Task goal » Which lines in the records below contain the word "ffffff"? Report each of them.

Before-and-after page screenshots
===
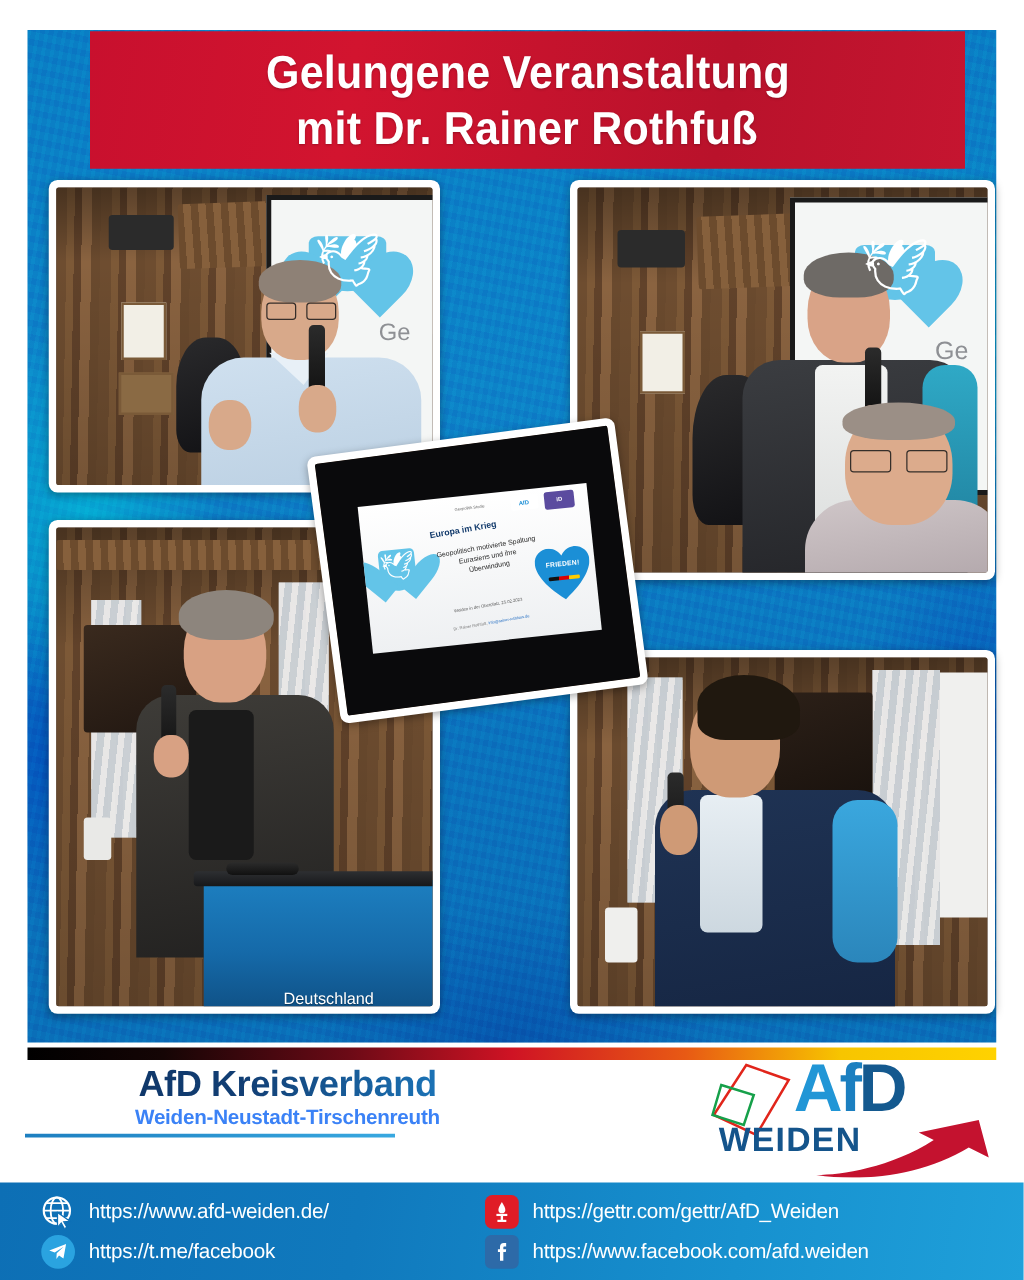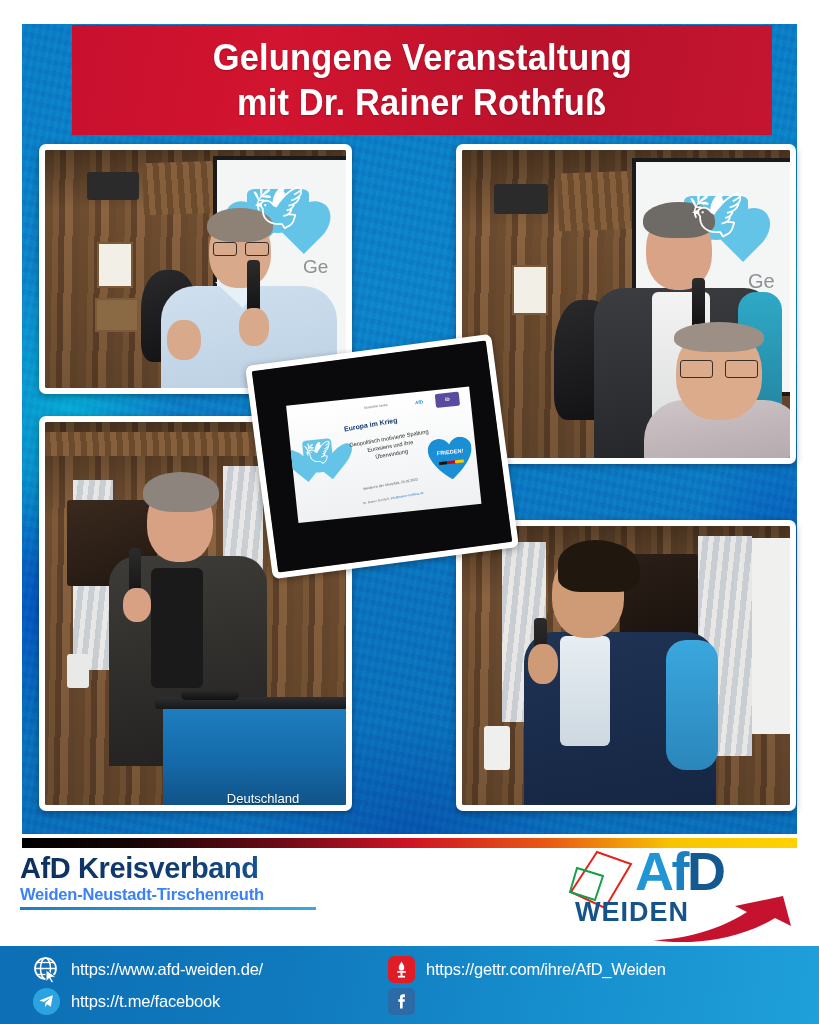--- a/index.html
+++ b/index.html
@@ -279,7 +279,7 @@
 
   
   .footer-brand {
-    position:absolute; left:20px; top:852px; width:420px;
+    position:absolute; left:20px; top:852px; width:420px;text-align:center;
   }
   .brand-line1 {
     font-family:"Liberation Sans", sans-serif;

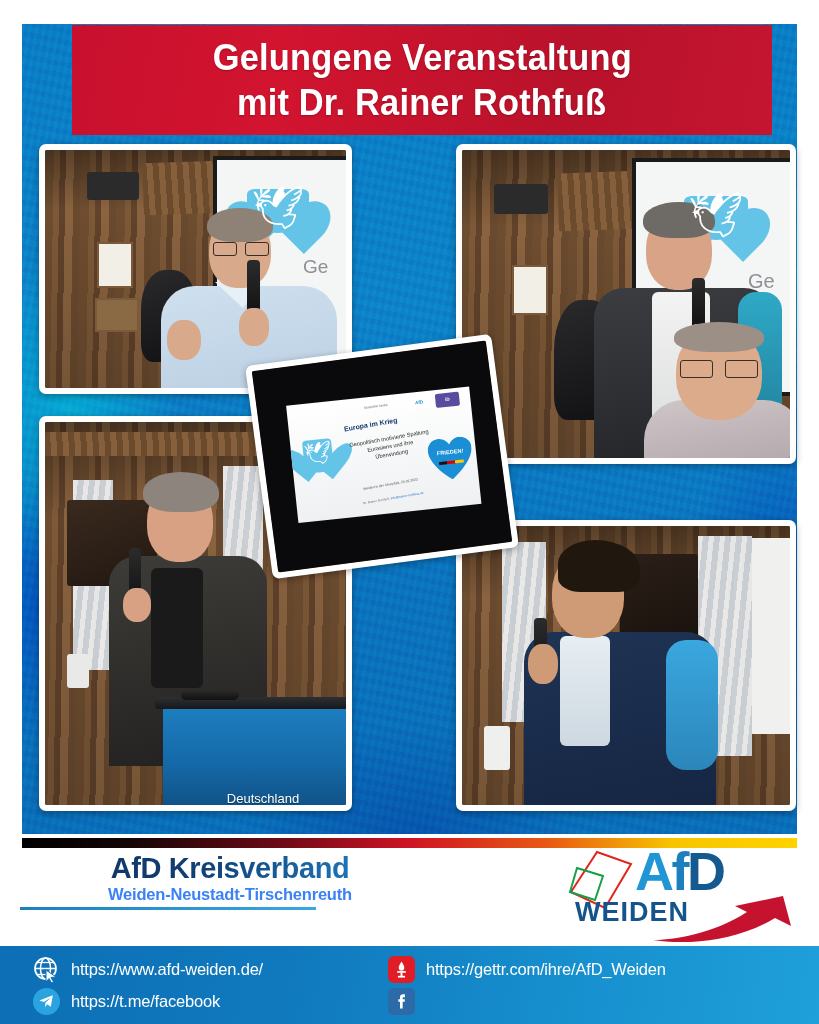--- a/index.html
+++ b/index.html
@@ -583,7 +583,7 @@
             <rect x="7.5" y="20" width="9" height="2.2" fill="#ffffff"></rect>
           </svg>
         </span>
-        <span class="link-text">https://gettr.com/ihre/AfD_Weiden</span>
+        <span class="link-text">https://gettr.com/gettr/AfD_Weiden</span>
       </div>
       <div class="link-row">
         <span class="ico ico-fb">

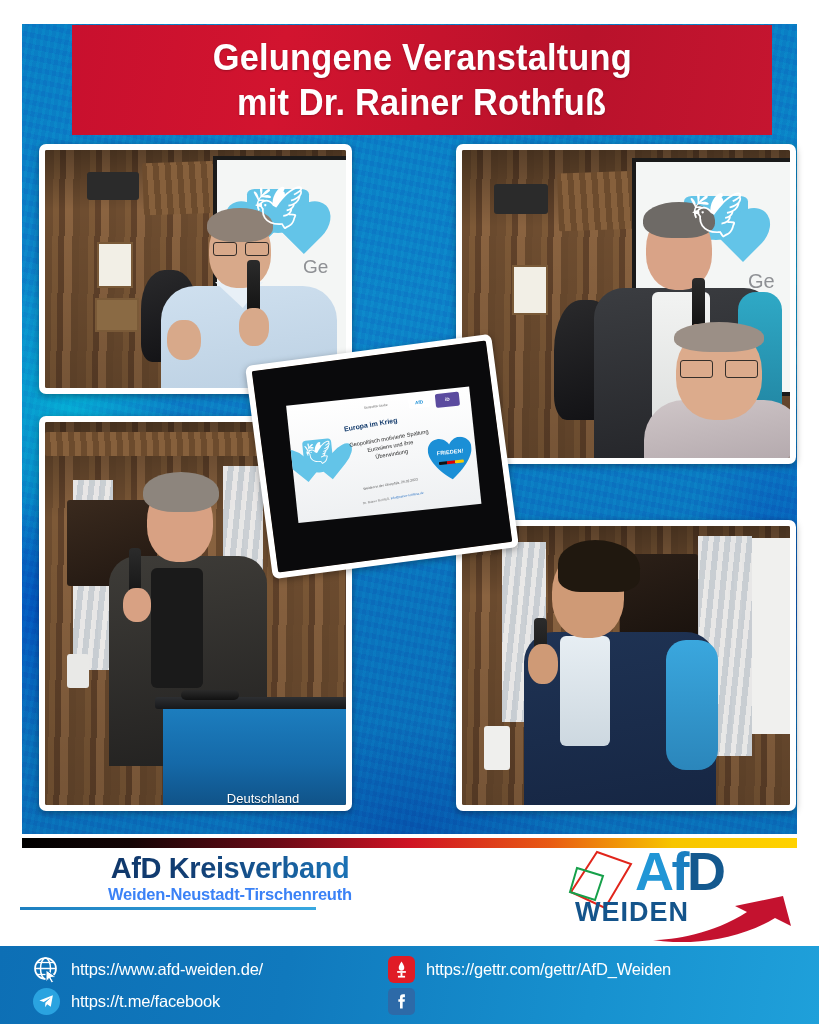--- a/index.html
+++ b/index.html
@@ -591,6 +591,7 @@
             <path d="M15.5,7.5 L13.6,7.5 C13,7.5 12.8,7.8 12.8,8.4 L12.8,10 L15.5,10 L15.2,12.8 L12.8,12.8 L12.8,21 L9.6,21 L9.6,12.8 L7.6,12.8 L7.6,10 L9.6,10 L9.6,7.7 C9.6,5.5 10.8,4 13.3,4 L15.5,4 Z" fill="#ffffff"></path>
           </svg>
         </span>
+        <span class="link-text">https://www.facebook.com/afd.weiden</span>
       </div>
     </div>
===
Solution »
             <rect x="7.5" y="20" width="9" height="2.2" fill="#ffffff"></rect>
             <path d="M15.5,7.5 L13.6,7.5 C13,7.5 12.8,7.8 12.8,8.4 L12.8,10 L15.5,10 L15.2,12.8 L12.8,12.8 L12.8,21 L9.6,21 L9.6,12.8 L7.6,12.8 L7.6,10 L9.6,10 L9.6,7.7 C9.6,5.5 10.8,4 13.3,4 L15.5,4 Z" fill="#ffffff"></path>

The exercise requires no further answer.